Raoul Pal Says Crypto Drawdown Is About U.S. Liquidity, Not a Broken Cycle

Macro investor Raoul Pal argues that bitcoin’s latest sell-off reflects a temporary U.S. liquidity squeeze rather than the end of the crypto cycle, pointing to Treasury cash management, government shutdown dynamics, and market “plumbing” as the key drivers.

Pal’s Thesis: A U.S. Liquidity Air Pocket

In a weekend post on X, the Global Macro Investor (GMI) founder pushed back on what he called a “false narrative” that bitcoin and crypto are “broken.” Pal said a question from a GMI hedge fund client about beaten-down software-as-a-service (SaaS) stocks led him to re-examine the data, concluding that both SaaS equities and bitcoin have traded as “the exact same chart.” For Pal, that synchronicity points to a liquidity factor rather than sector-specific weakness.

Pal contends that U.S. liquidity has been constrained by two shutdown episodes and “issues with U.S. plumbing,” noting that the Federal Reserve’s reverse repo facility (RRP)—a key buffer for excess cash—was effectively drained in 2024. With the RRP largely exhausted, he said the Treasury General Account (TGA) rebuild over July and August acted as a net liquidity drain, instead of being offset by cash leaving the RRP.

He added that weaker U.S. macro readings, including subdued Institute for Supply Management (ISM) surveys, are consistent with a lackluster liquidity backdrop.

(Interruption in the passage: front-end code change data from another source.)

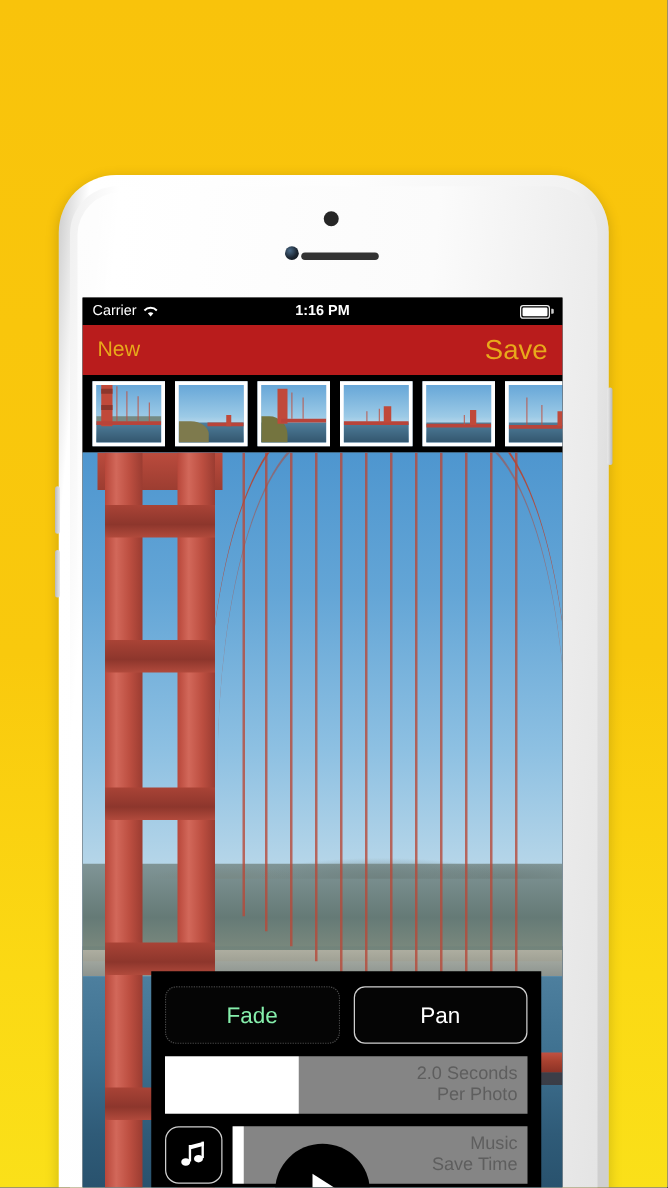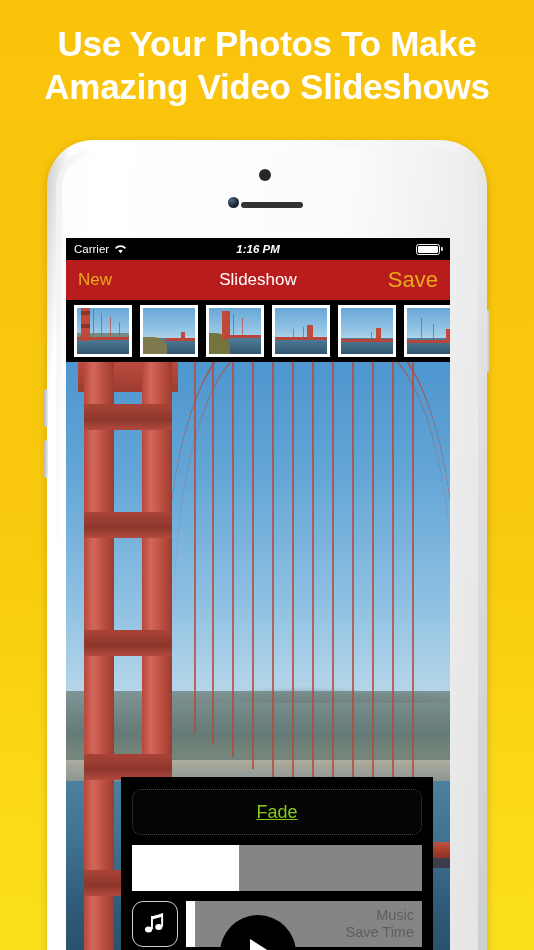--- a/index.html
+++ b/index.html
@@ -304,10 +304,6 @@
 
 <div id="root">
 
-  <div class="headline">
-    <span>Use Your Photos To Make</span>
-    <span class="l2">Amazing Video Slideshows</span>
-  </div>
 
   <div class="device">
     <div class="device-inner"></div>

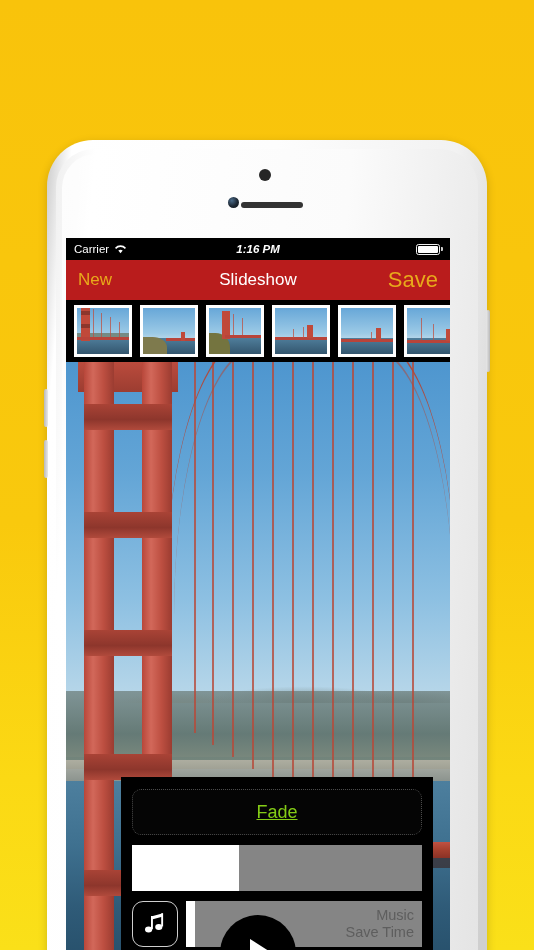--- a/index.html
+++ b/index.html
@@ -105,7 +105,7 @@
     display: flex; align-items: center;
   }
   .sb-left { position: absolute; left: 8px; display: flex; align-items: center; gap: 5px; }
-  .sb-center { position: absolute; left: 0; right: 0; text-align: center; font-weight: bold; font-size: 11.5px; font-style: italic; }
+  .sb-center { position: absolute; left: 0; right: 0; text-align: center; font-weight: bold; font-size: 11.5px; }
   .sb-right { position: absolute; right: 7px; display: flex; align-items: center; }
   .wifi { display: inline-block; width: 13px; height: 10px; position: relative; }
   .wifi svg { display: block; }

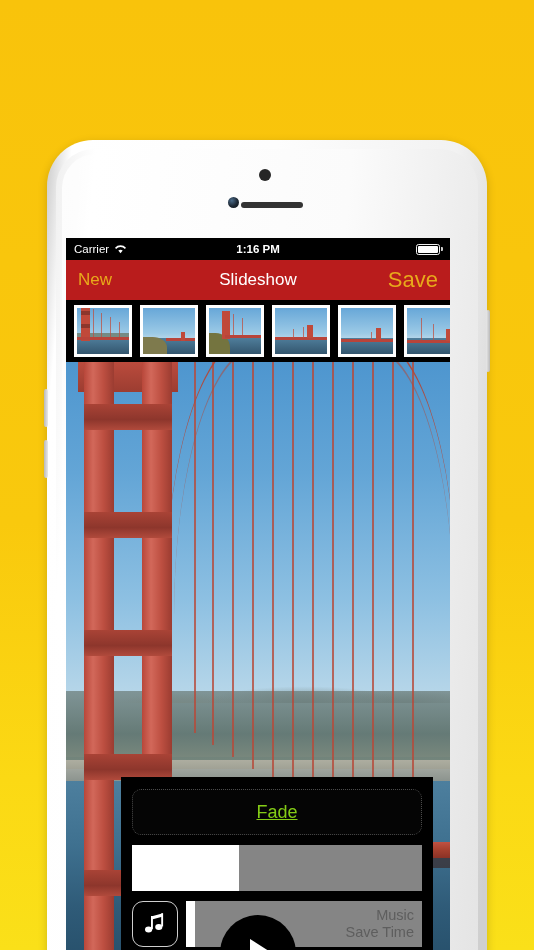--- a/index.html
+++ b/index.html
@@ -338,7 +338,6 @@
 
       <div class="navbar">
         <div class="nav-left">New</div>
-        <div class="nav-title">Slideshow</div>
         <div class="nav-right">Save</div>
       </div>
 

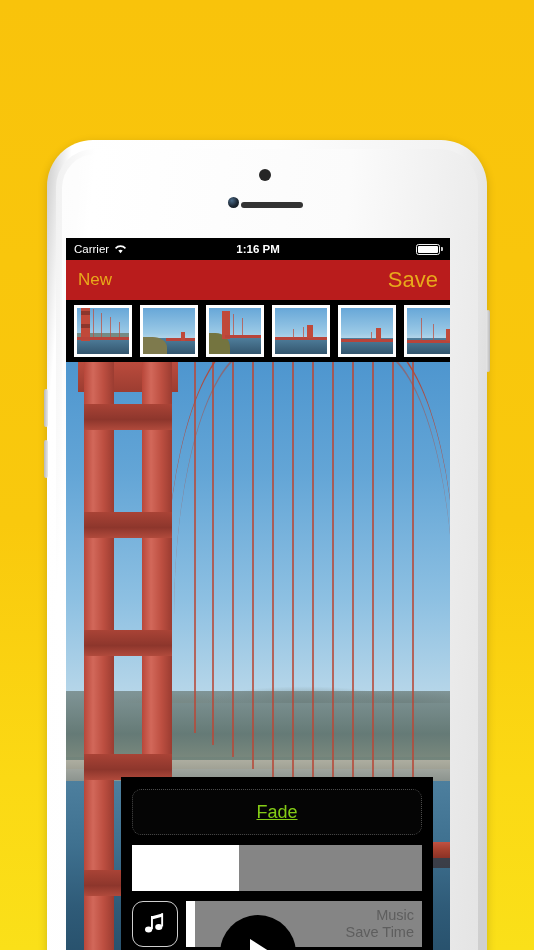--- a/index.html
+++ b/index.html
@@ -264,7 +264,7 @@
     font-size: 18px;
     background: #050505;
   }
-  .seg.inactive { border: 1px dotted #4a4a4a; color: #84cc16; text-decoration: underline; }
+  .seg.inactive { border: 1px dotted #4a4a4a; color: #86efac; }
   .seg.active { border: 1px solid #cfcfcf; color: #ffffff; }
 
   .slider-row { margin-top: 10px; }

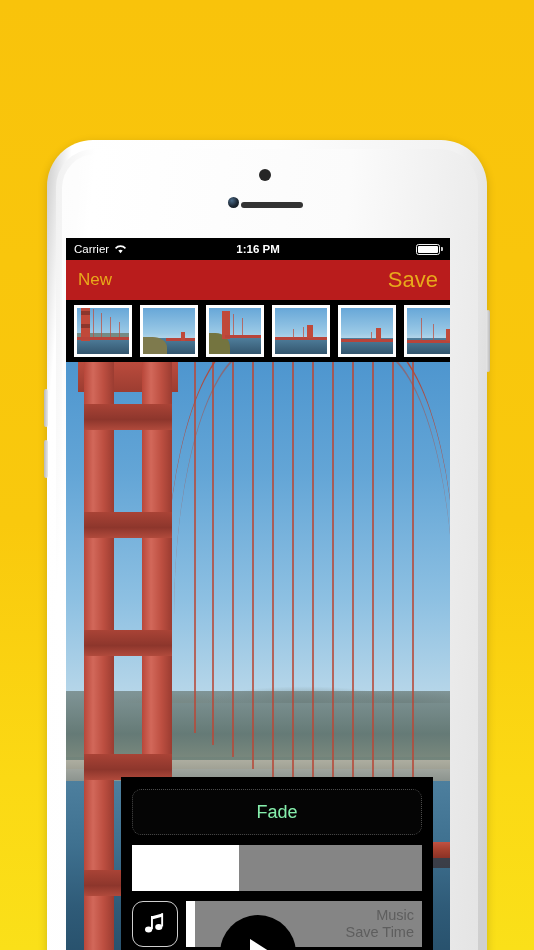--- a/index.html
+++ b/index.html
@@ -445,6 +445,7 @@
       <div class="controls">
         <div class="seg-row">
           <div class="seg inactive">Fade</div>
+          <div class="seg active">Pan</div>
         </div>
 
         <div class="slider-row">

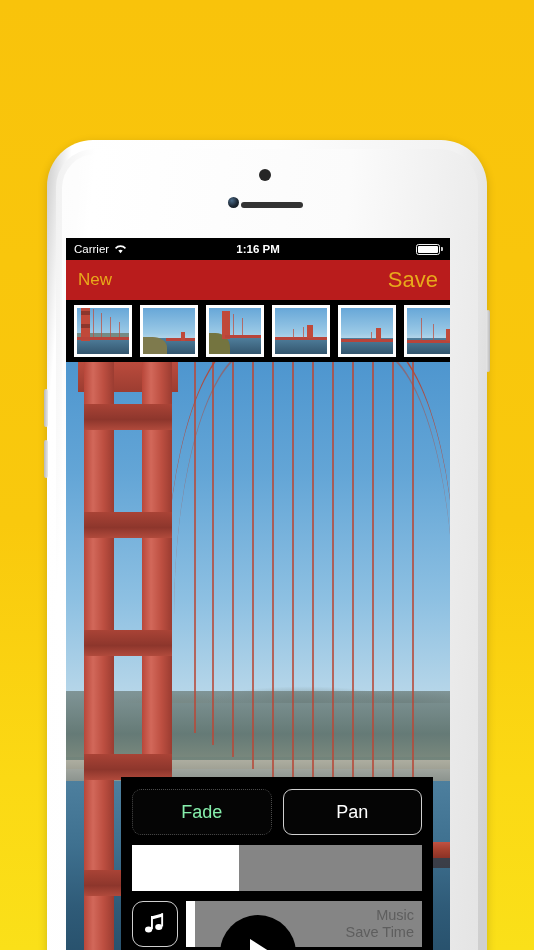--- a/index.html
+++ b/index.html
@@ -451,6 +451,10 @@
         <div class="slider-row">
           <div class="slider">
             <span class="fill" id="dur-fill" style="width: 37%;"></span>
+            <span class="labels">
+              <span>2.0 Seconds</span><br>
+              <span>Per Photo</span>
+            </span>
           </div>
         </div>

While Pal typically tracks global liquidity given its long-term correlation with bitcoin and U.S. tech stocks, he argued the U.S. channel is dominating this phase because the U.S. remains the system’s primary liquidity supplier.

Why Bitcoin, SaaS, and Gold Are Moving the Way They Are

According to Pal, the assets most sensitive to liquidity withdrawal are long-duration, high-volatility exposures—where both bitcoin and SaaS stocks typically sit in portfolios. He said those exposures were “discounted because liquidity was temporarily withdrawing,” tying their drawdowns to macro conditions rather than project-level failures or a broken crypto “cycle.”

Pal also pointed to the rally in gold as an additional constraint on risk assets. In his view, strength in gold “sucked” marginal liquidity away from bitcoin and SaaS, leaving “not enough liquidity to support all these assets,” with the riskiest getting hit hardest.

Shutdowns, the TGA, and What Could Come Next

Pal described the most recent government shutdown as a further headwind, asserting that the Treasury “hedged” by maintaining and then adding to the TGA after the prior shutdown, deepening the liquidity drain. He called this the current “air pocket” behind the “brutal” price action across risk assets.

Looking ahead, Pal said he expects the shutdown to be resolved imminently and characterized it as the “final liquidity hurdle.” He argued the next phase could bring a “liquidity flood” driven by several factors, including:

  • Potential adjustments to the enhanced supplementary leverage ratio (eSLR), which could free bank balance sheet capacity
  • Partial drawdowns of the Treasury General Account
  • Fiscal stimulus measures
  • Interest rate cuts

On the Fed and a Mea Culpa

Extending his “false narrative” theme, Pal rejected the idea that former Federal Reserve Governor Kevin Warsh would necessarily pursue a hawkish policy stance if returned to a leadership role, arguing that decades-old comments are being misread. He said he expects a “Greenspan era” style approach if policy shifts—cutting rates, allowing the economy to run hotter, and relying on productivity gains to contain core inflation—while avoiding balance sheet moves that could destabilize bank reserves.

Pal also acknowledged that GMI had emphasized global liquidity in recent years and “was not seeing the U.S. liquidity as the current driving factor.” He cited a sequence he believes was underestimated: RRP drain → TGA rebuild → shutdown → gold rally → shutdown.

Market Snapshot

Bitcoin (BTC) traded around $77,510 at the time of writing.